• EXERCISE AIM:
Please report every line in the entries that contains the string "family".
--------------------------------
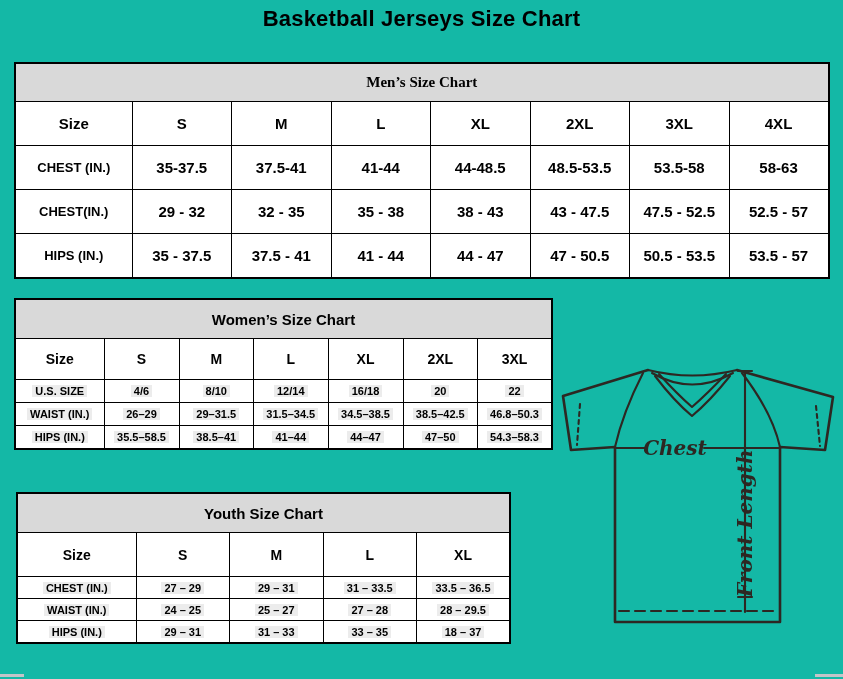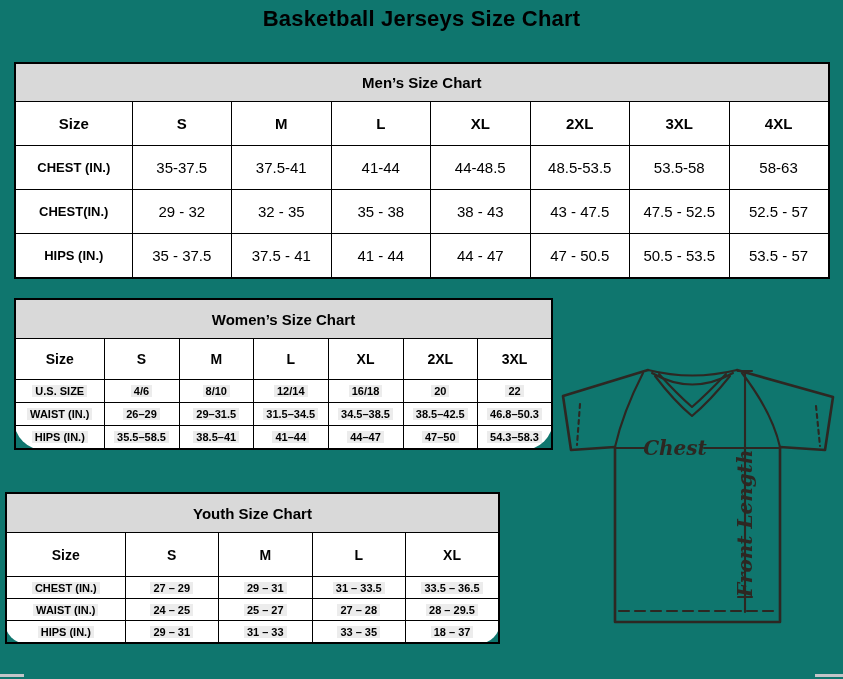--- a/index.html
+++ b/index.html
@@ -3,7 +3,7 @@
 <meta charset="utf-8">
 <style>
   html,body{margin:0;padding:0;background:#fff;}
-  #stage{position:relative;width:843px;height:679px;background:#0f766e;overflow:hidden;
+  #stage{position:relative;width:843px;height:679px;background:#14b8a6;overflow:hidden;
          font-family:"Liberation Sans",sans-serif;color:#000;}
   .page-title{position:absolute;left:0;top:6px;width:843px;text-align:center;
               font-size:22px;font-weight:bold;letter-spacing:.2px;}

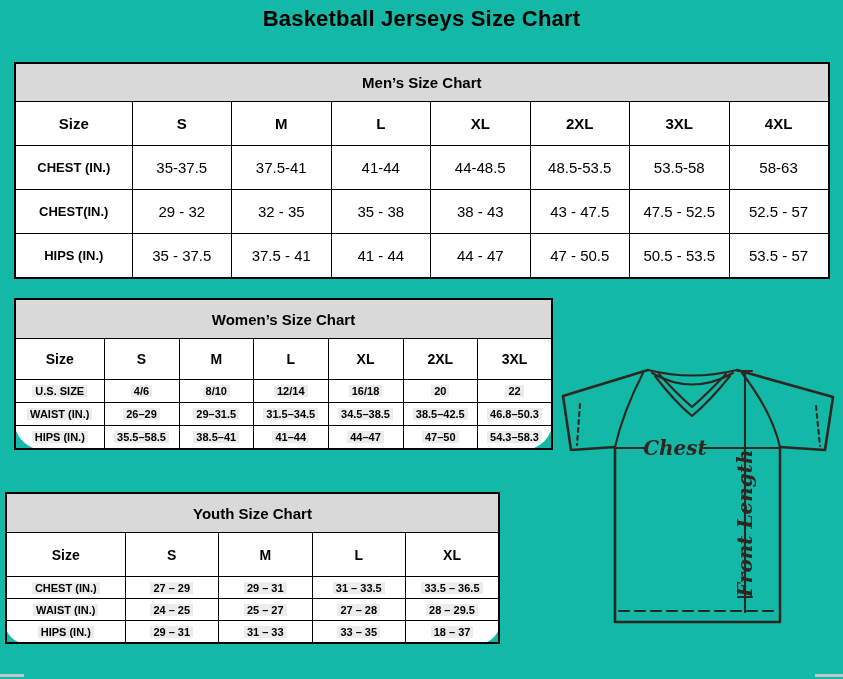--- a/index.html
+++ b/index.html
@@ -14,7 +14,7 @@
   .tbar{background:#d9d9d9;font-size:15px;font-weight:bold;}
   
   #mens{left:14px;top:62px;width:815px;}
-  #mens .tbar{height:37px;}
+  #mens .tbar{height:37px;font-family:Liberation Serif, serif;}
   #mens .hdr th{height:43px;font-size:15px;font-weight:bold;}
   #mens .lbl{font-size:13px;font-weight:bold;}
   #mens td{height:43px;font-size:15px;font-weight:normal;}

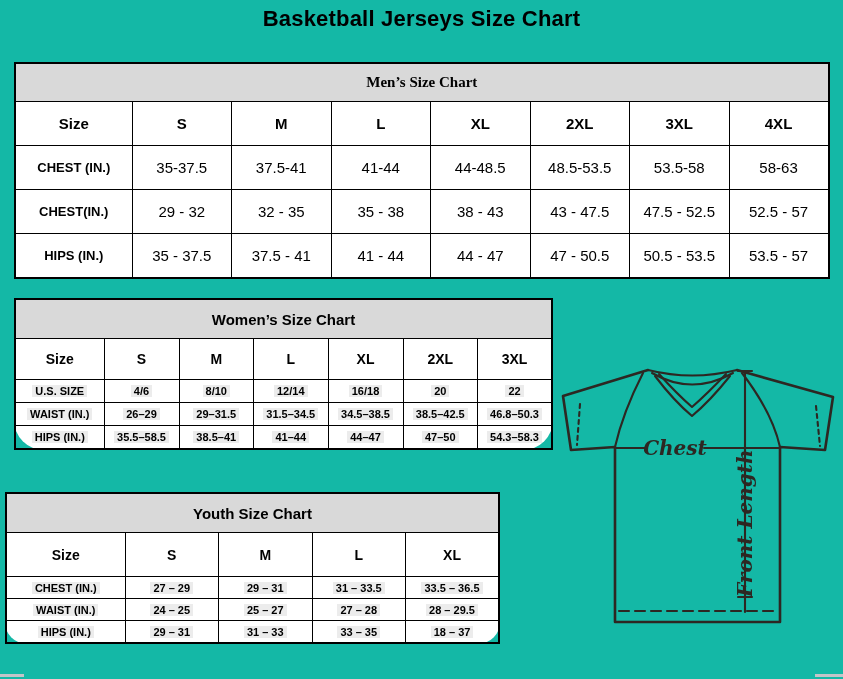--- a/index.html
+++ b/index.html
@@ -17,7 +17,7 @@
   #mens .tbar{height:37px;font-family:Liberation Serif, serif;}
   #mens .hdr th{height:43px;font-size:15px;font-weight:bold;}
   #mens .lbl{font-size:13px;font-weight:bold;}
-  #mens td{height:43px;font-size:15px;font-weight:normal;}
+  #mens td{height:43px;font-size:15px;font-weight:bold;}
   
   #womens{left:14px;top:298px;width:537px;border-radius:30px;}
   #womens .tbar{height:38px;}

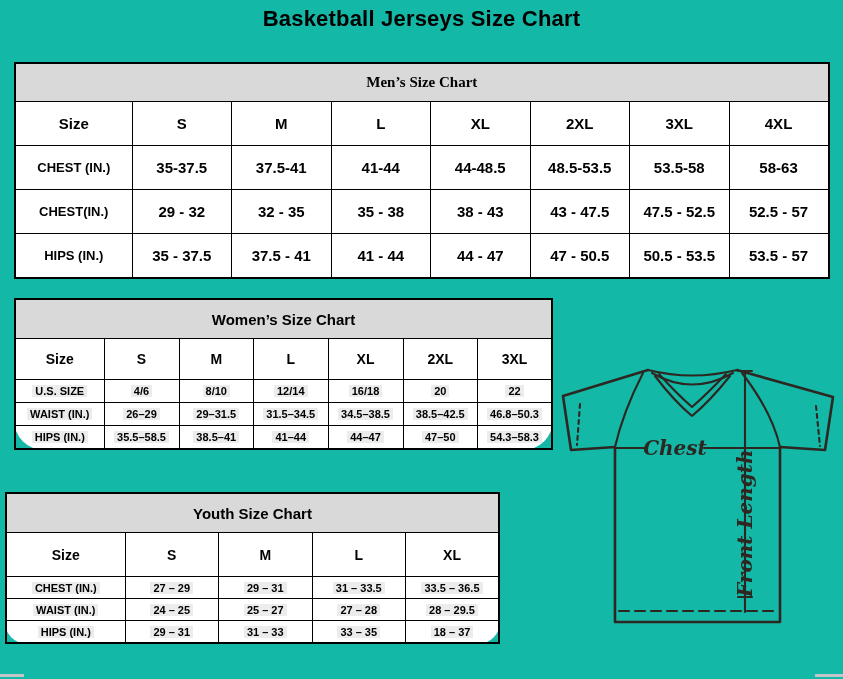--- a/index.html
+++ b/index.html
@@ -19,7 +19,7 @@
   #mens .lbl{font-size:13px;font-weight:bold;}
   #mens td{height:43px;font-size:15px;font-weight:bold;}
   
-  #womens{left:14px;top:298px;width:537px;border-radius:30px;}
+  #womens{left:14px;top:298px;width:537px;}
   #womens .tbar{height:38px;}
   #womens .hdr th{height:40px;font-size:14px;font-weight:bold;}
   #womens td,#womens .lbl{height:22px;font-size:11px;font-weight:bold;}

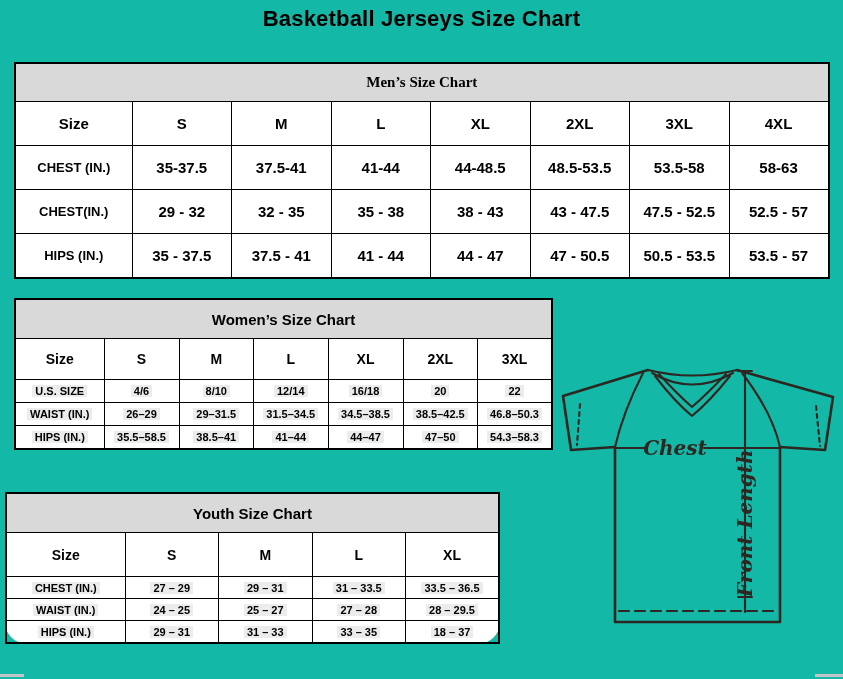--- a/index.html
+++ b/index.html
@@ -24,7 +24,7 @@
   #womens .hdr th{height:40px;font-size:14px;font-weight:bold;}
   #womens td,#womens .lbl{height:22px;font-size:11px;font-weight:bold;}
   
-  #youth{left:5px;top:492px;width:493px;border-radius:22px;}
+  #youth{left:16px;top:492px;width:493px;}
   #youth .tbar{height:38px;}
   #youth .hdr th{height:43px;font-size:14px;font-weight:bold;}
   #youth td,#youth .lbl{height:21px;font-size:11px;font-weight:bold;}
--------------------------------
• SOLUTION:
          font-family:"Liberation Sans",sans-serif;color:#000;}
+  #mens .tbar{height:37px;font-family:Liberation Serif, serif;}
   #mens .tbar{height:37px;font-family:Liberation Serif, serif;}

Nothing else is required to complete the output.